PS3 - simple errors often hang the GPU in a generic way with no human understandable information, other errors result in undefined behavior which only repro's rarely, tools are archaic and extremely buggy, documentation is terrible and then translated into English, GPU is gimped so you have to try to make up for it with SPU programming instead of spending the time on important things.


So on my scale, you are complaining about having to use the second best platform =)

DEADC0DE said...

I didn't check the quality of OpenGL debugging tools but I know that there are a few. But PS3 has (surprisingly) way, way, way, way, way. WAYWAYWAYWAYWAY. WAY, better tools than Dx9.

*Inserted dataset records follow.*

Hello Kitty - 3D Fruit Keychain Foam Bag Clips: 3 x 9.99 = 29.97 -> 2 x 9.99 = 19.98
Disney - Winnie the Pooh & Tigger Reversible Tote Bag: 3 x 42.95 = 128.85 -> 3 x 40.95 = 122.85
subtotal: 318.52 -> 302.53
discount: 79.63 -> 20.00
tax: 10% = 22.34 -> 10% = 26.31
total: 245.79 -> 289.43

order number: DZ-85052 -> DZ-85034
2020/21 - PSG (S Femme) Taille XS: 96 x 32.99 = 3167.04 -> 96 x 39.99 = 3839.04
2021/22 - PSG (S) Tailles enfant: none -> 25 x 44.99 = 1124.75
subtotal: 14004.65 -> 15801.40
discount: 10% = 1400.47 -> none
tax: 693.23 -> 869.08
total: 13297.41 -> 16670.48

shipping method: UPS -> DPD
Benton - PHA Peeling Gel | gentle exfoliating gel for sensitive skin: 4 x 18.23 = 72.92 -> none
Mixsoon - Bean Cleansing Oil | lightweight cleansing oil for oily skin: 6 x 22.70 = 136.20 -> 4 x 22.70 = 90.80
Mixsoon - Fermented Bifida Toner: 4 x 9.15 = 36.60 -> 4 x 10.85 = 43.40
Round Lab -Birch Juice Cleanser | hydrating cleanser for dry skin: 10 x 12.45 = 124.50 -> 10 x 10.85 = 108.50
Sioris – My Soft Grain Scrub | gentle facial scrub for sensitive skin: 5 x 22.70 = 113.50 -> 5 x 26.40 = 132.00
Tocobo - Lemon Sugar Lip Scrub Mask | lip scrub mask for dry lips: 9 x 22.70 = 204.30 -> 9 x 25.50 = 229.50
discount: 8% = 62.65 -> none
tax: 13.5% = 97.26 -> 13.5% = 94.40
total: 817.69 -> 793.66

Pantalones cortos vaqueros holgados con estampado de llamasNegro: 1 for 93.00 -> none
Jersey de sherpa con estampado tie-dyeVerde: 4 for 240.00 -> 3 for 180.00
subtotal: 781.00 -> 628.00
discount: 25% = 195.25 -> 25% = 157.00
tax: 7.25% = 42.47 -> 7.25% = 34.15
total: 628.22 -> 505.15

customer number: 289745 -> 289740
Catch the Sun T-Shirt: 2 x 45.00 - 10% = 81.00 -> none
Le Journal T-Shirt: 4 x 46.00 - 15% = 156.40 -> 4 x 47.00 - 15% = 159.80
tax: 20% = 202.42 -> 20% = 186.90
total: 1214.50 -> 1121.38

Actually since last year PS3 gcmhud does not hang horribly anymore, and it became almost my favorite dev platform for graphics as you can debug/analyze in realtime.

But even the horrible gpad is gold compared to win pix.

Ps3 is not well documented, right.

But at least it's just one GPU, and after a while you learn it and you wrap all the things that need to be wrapped in your own abstractions.

PC DirectX is well documented but the various GPUs are not, at all. Plus you get to deal with various driver problems. So in the end PC is more obscure, by a big margin.

Krzysztof Narkowicz said...

@Daniel OGL has glDebugger. In a PC land it's the only tool which just works and doesn't crash too often. I also would never place a console below PC.

@DEADC0DE before DX10 it was a bit better. Now it looks like no one cares about DX9 tools.

Anonymous said...

I use Pix and GPAD all the time so I'm curious what your complaint with Pix is?

You can see all device state from depth stencil, to raster, samplers, textures, etc.

You can see pre-vertex mesh, post vertex shader mesh and what the mesh looks like in the viewport.

You can debug shaders with or without source code.

What more do you need?

DEADC0DE said...

Anonym: I'm talking about pix for windows, not pix for xbox.

Pix for windows hangs when trying to debug pixels, does not update the framebuffers at each drawcalls properly, does not have decent performance measures, does an horrible job of organizing drawcalls...

Even the interface is all bugged, some windows do not refresh/resize properly (at least pix64 on win7)

Anonymous said...

I had the same thoughts going to pix for win from pix 360. Once I found out that I could right click the device on the draw call and hit view device I was a little more at ease, but it is still ridiculous that you have to type in your buffer declaration when two clicks away is the same information. If you didn't see the view devices stuff check it out, it eluded me for the first couple times I used it.

DEADC0DE said...

Anon: yes I saw it. Still it sucks, I mean, the actual windows do not refresh right on win7, it feels like it's totally an old, abandoned tool.

But by far the most annoying thing is that it does not display each drawcall properly, that makes everything really a guesswork.

Unknown said...

@Daniel you can copy & paste a PS3 GPU crash dump into GPAD and it'll decode it for you. I also like the conditional profiling in GPAD.

PIX for windows also doesn't support the INTZ texture formats, so I have to disable shadows to use it. :(

Anonymous said...

I am talking about Windows PIX not 360.

Everything I said

* check all device state
* see pre vertex, post vertex mesh, and viewport mesh
* debug pixels (see pixel history)
* debug vertices
* view textures
* view samplers
etc.

Is all available in windows version of Pix.

So I repeat my question, what else do you need?

Also, I have no problem with it rendering correctly so perhaps you have a configuration problem.

Anonymous said...

Feature wise, PIX for windows would be quite OK (but definitely not as great as XBox360 version). Problem is, that those features VERY often does not work at all or work incorrectly. This is especially true for pixel shaders debugging, which is in my opinion one of the most useful feature (in case it works correctly). Sometimes, pixel shader debugger does not start but displays 'Out of video memory' message, sometimes it is unable to display values of registers\variables correctly etc. It sucks.